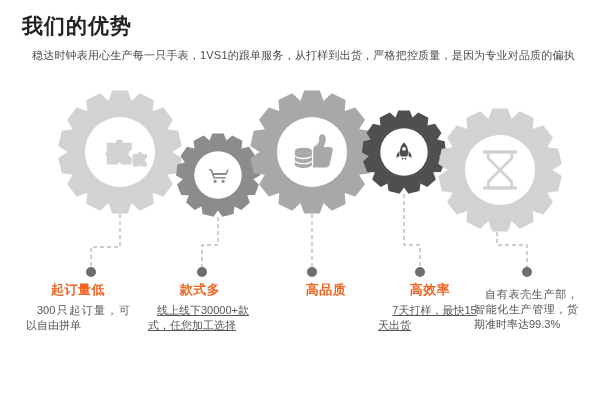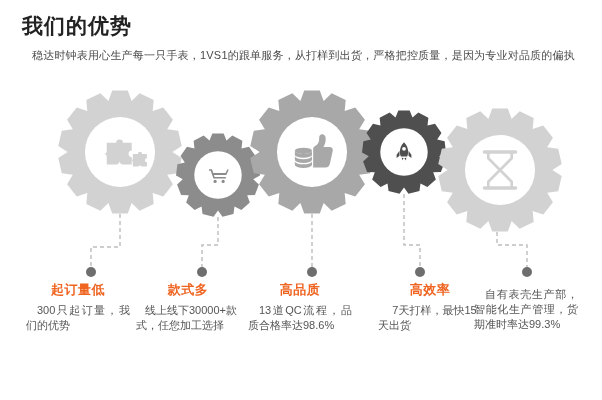--- a/index.html
+++ b/index.html
@@ -39,26 +39,26 @@
     white-space:nowrap;
   }
   .feature .f-desc{
     margin-top:5px;
     font-size:11px;color:#555555;line-height:15px;
     text-align:justify;
     text-align-last:left;
     text-indent:11px;
   }
   .feature.f1{left:26px;}
-  .feature.f2{left:136px;}
-  .feature.f3{left:248px;}
+  .feature.f2{left:148px;}
+  .feature.f3{left:274px;}
   .feature.f4{left:378px;}
   .feature.f5{left:474px;}
   .feature.f2 .f-desc,
-  .feature.f4 .f-desc{text-indent:0;text-align:center;text-align-last:center;}
+  .feature.f4 .f-desc{text-indent:0;text-align:center;text-align-last:center;text-decoration:underline;}
   .feature.f4 .f-desc{text-align:center;text-align-last:left;text-indent:9px;}
   .feature.f2 .f-desc{text-align:left;text-align-last:left;text-indent:9px;}
 </style>
 </head>
 <body>
 
 <div id="stage">
 
   <div class="page-title">我们的优势</div>
   <div class="page-subtitle">稳达时钟表用心生产每一只手表，1VS1的跟单服务，从打样到出货，严格把控质量，是因为专业对品质的偏执</div>
@@ -146,29 +146,28 @@
       </g>
       <g>
         <path d="M 497 232 L 497 245 L 527 245 L 527 272" fill="none" stroke="#bdbdbd" stroke-width="1.4" stroke-dasharray="4 3"></path>
         <circle cx="527" cy="272" r="5" fill="#6e6e6e"></circle>
       </g>
     </svg>
 
   <div class="features">
     <div class="feature f1">
       <div class="f-title">起订量低</div>
-      <div class="f-desc">300只起订量，我们的优势</div>
+      <div class="f-desc">300只起订量，可以自由拼单</div>
     </div>
     <div class="feature f2">
       <div class="f-title">款式多</div>
       <div class="f-desc">线上线下30000+款式，任您加工选择</div>
     </div>
     <div class="feature f3">
       <div class="f-title">高品质</div>
-      <div class="f-desc">13道QC流程，品质合格率达98.6%</div>
     </div>
     <div class="feature f4">
       <div class="f-title">高效率</div>
       <div class="f-desc">7天打样，最快15天出货</div>
     </div>
     <div class="feature f5">
       <div class="f-desc">自有表壳生产部，智能化生产管理，货期准时率达99.3%</div>
     </div>
   </div>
=====
# Task:
Bring together every line in the entries that holds the string "last".

# Result for this task:
     text-align-last:left;
-  .feature.f4 .f-desc{text-indent:0;text-align:center;text-align-last:center;}
+  .feature.f4 .f-desc{text-indent:0;text-align:center;text-align-last:center;text-decoration:underline;}
   .feature.f4 .f-desc{text-align:center;text-align-last:left;text-indent:9px;}
   .feature.f2 .f-desc{text-align:left;text-align-last:left;text-indent:9px;}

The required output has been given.